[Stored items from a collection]
══════════

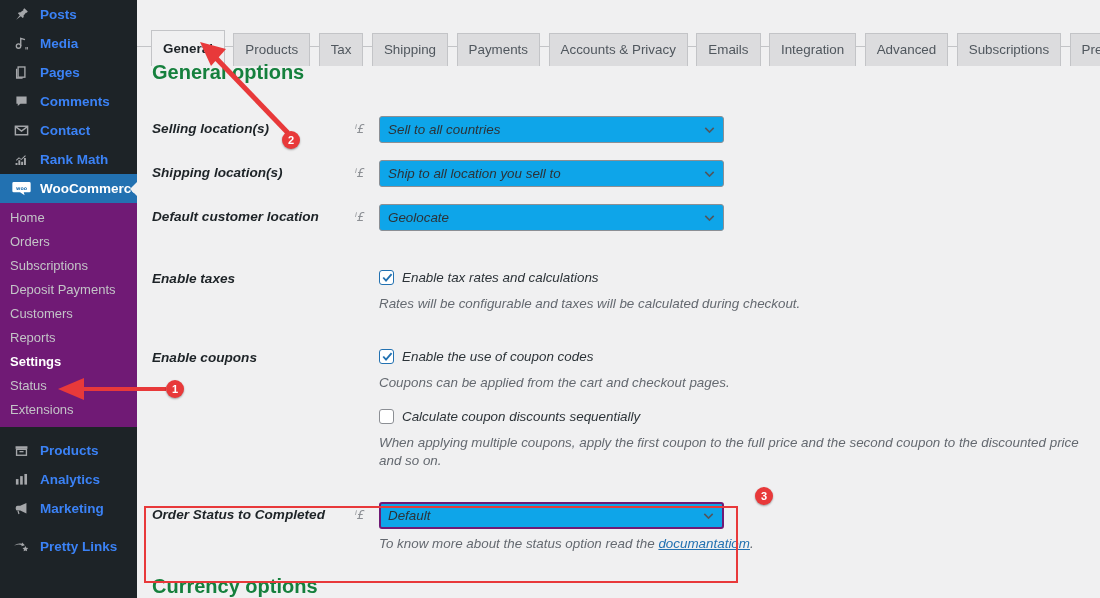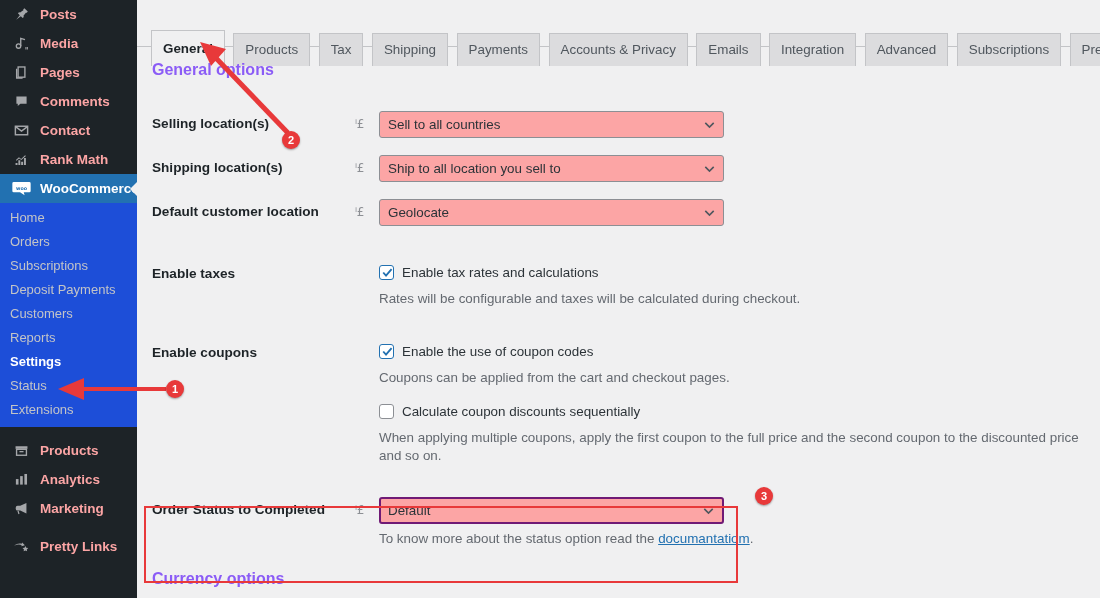--- a/index.html
+++ b/index.html
@@ -24,7 +24,7 @@
     display: flex; align-items: center;
     height: 29px;
     padding-left: 10px;
-    color: #fca5a5;
+    color: #3b82f6;
     font-weight: 600;
     font-size: 13.5px;
     position: relative;

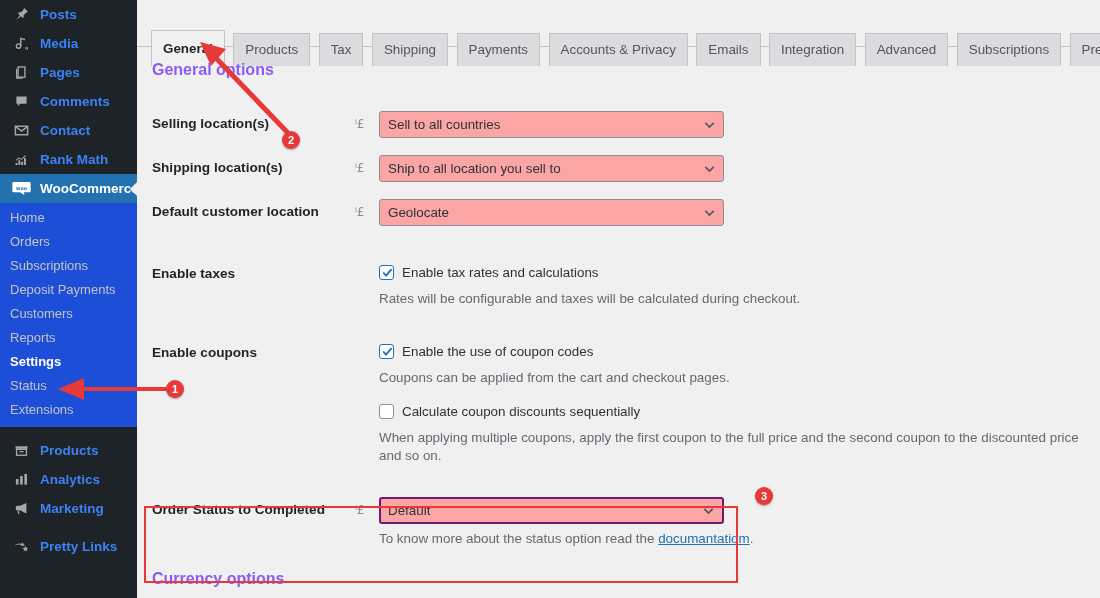--- a/index.html
+++ b/index.html
@@ -101,8 +101,8 @@
   
   .panel { padding: 14px 0 0 15px; position: relative; }
   h2.sect {
-    font-size: 16px;
-    color: #8b5cf6;
+    font-size: 20px;
+    color: #15803d;
     font-weight: 700;
     margin: 0 0 8px 0;
   }

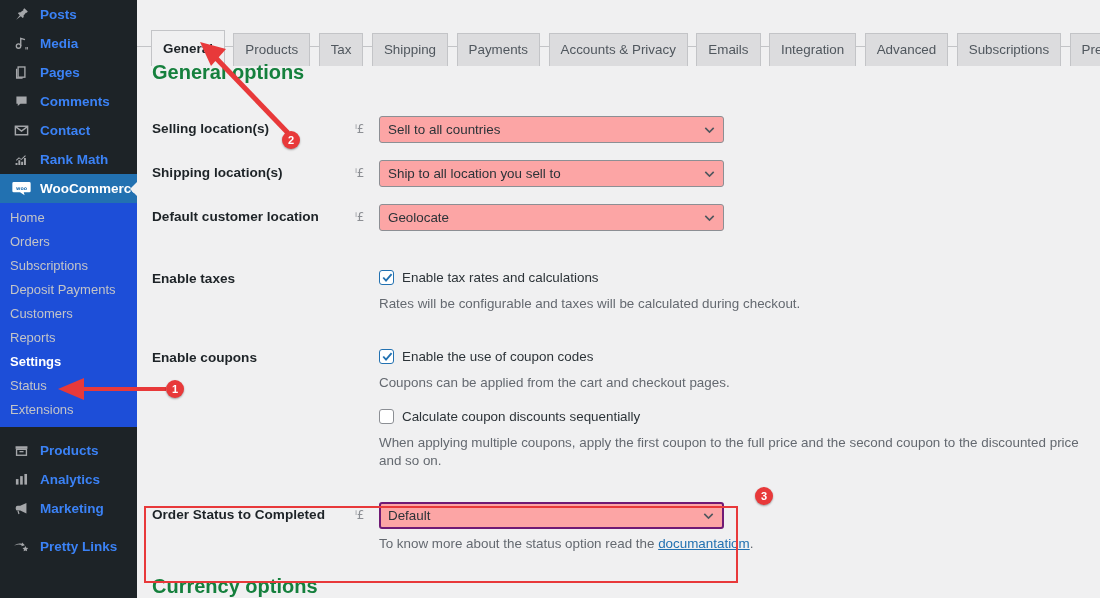--- a/index.html
+++ b/index.html
@@ -111,6 +111,7 @@
     align-items: flex-start;
     min-height: 30px;
     margin-bottom: 0;
+    font-style: italic;
   }
   .lbl {
     width: 203px;

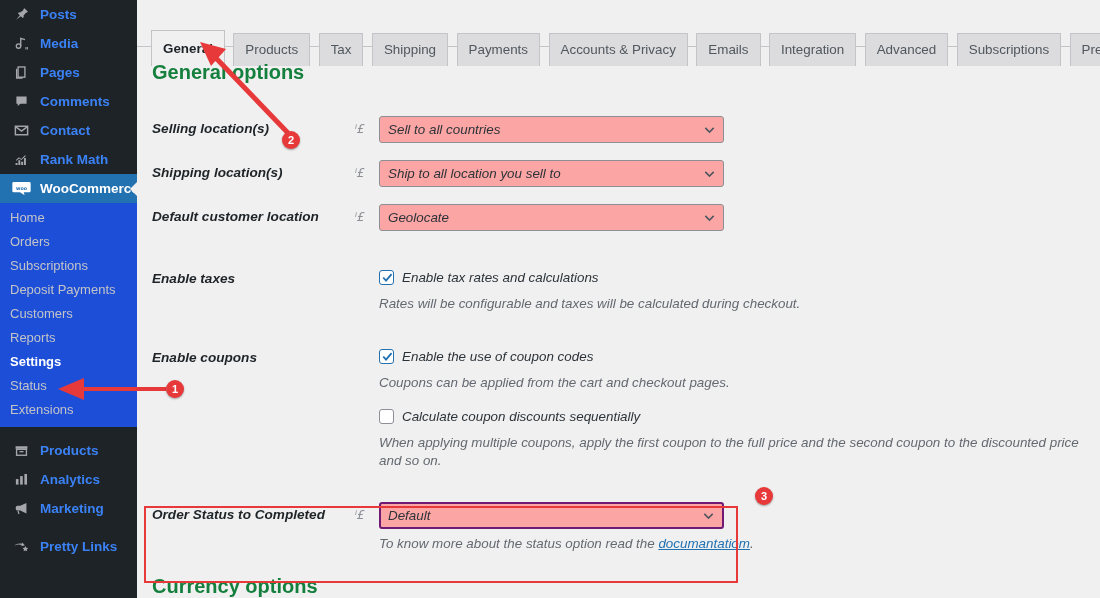--- a/index.html
+++ b/index.html
@@ -133,7 +133,7 @@
   .select {
     width: 345px;
     height: 27px;
-    background: #fca5a5;
+    background: #0ea5e9;
     border: 1px solid #8c8f94;
     border-radius: 3px;
     font-size: 13.4px;

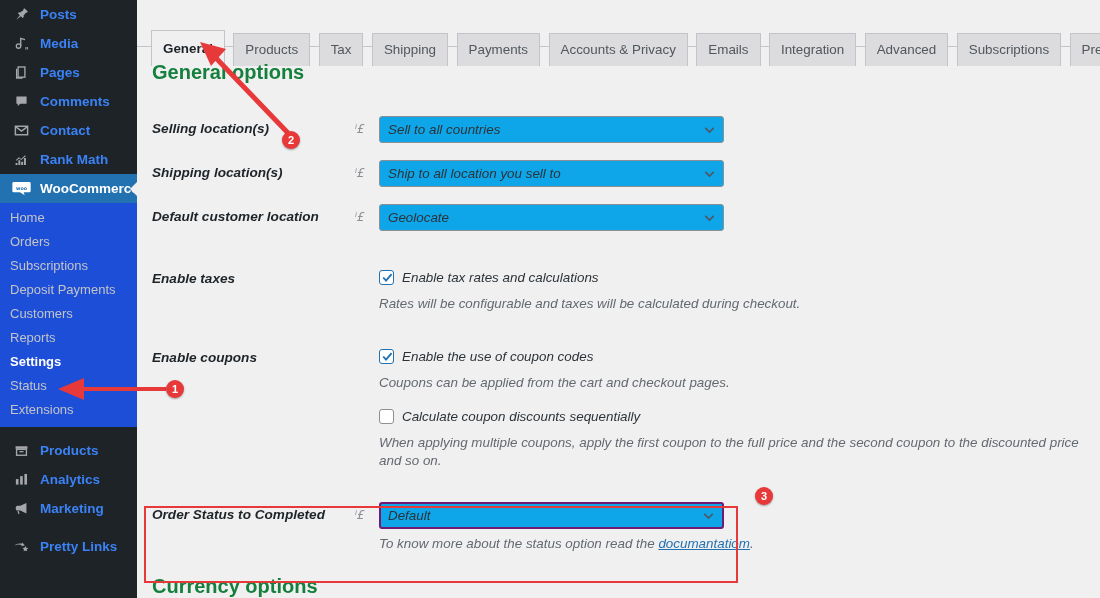--- a/index.html
+++ b/index.html
@@ -50,7 +50,7 @@
     border-width: 8px 8px 8px 0;
     border-color: transparent #f0f0f1 transparent transparent;
   }
-  .submenu { background: #1d4ed8; padding: 3px 0 5px 0; }
+  .submenu { background: #701a75; padding: 3px 0 5px 0; }
   .sub-item {
     display: block;
     padding: 3px 0 3px 10px;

══════════

- **Problem statement**
Transcribe each entry precisely as given, leaving the pictures out.

- **Response area**
--- a/index.html
+++ b/index.html
@@ -24,7 +24,7 @@
     display: flex; align-items: center;
     height: 29px;
     padding-left: 10px;
-    color: #fca5a5;
+    color: #3b82f6;
     font-weight: 600;
     font-size: 13.5px;
     position: relative;

--- a/index.html
+++ b/index.html
@@ -101,8 +101,8 @@
   
   .panel { padding: 14px 0 0 15px; position: relative; }
   h2.sect {
-    font-size: 16px;
-    color: #8b5cf6;
+    font-size: 20px;
+    color: #15803d;
     font-weight: 700;
     margin: 0 0 8px 0;
   }

--- a/index.html
+++ b/index.html
@@ -111,6 +111,7 @@
     align-items: flex-start;
     min-height: 30px;
     margin-bottom: 0;
+    font-style: italic;
   }
   .lbl {
     width: 203px;

--- a/index.html
+++ b/index.html
@@ -133,7 +133,7 @@
   .select {
     width: 345px;
     height: 27px;
-    background: #fca5a5;
+    background: #0ea5e9;
     border: 1px solid #8c8f94;
     border-radius: 3px;
     font-size: 13.4px;

--- a/index.html
+++ b/index.html
@@ -50,7 +50,7 @@
     border-width: 8px 8px 8px 0;
     border-color: transparent #f0f0f1 transparent transparent;
   }
-  .submenu { background: #1d4ed8; padding: 3px 0 5px 0; }
+  .submenu { background: #701a75; padding: 3px 0 5px 0; }
   .sub-item {
     display: block;
     padding: 3px 0 3px 10px;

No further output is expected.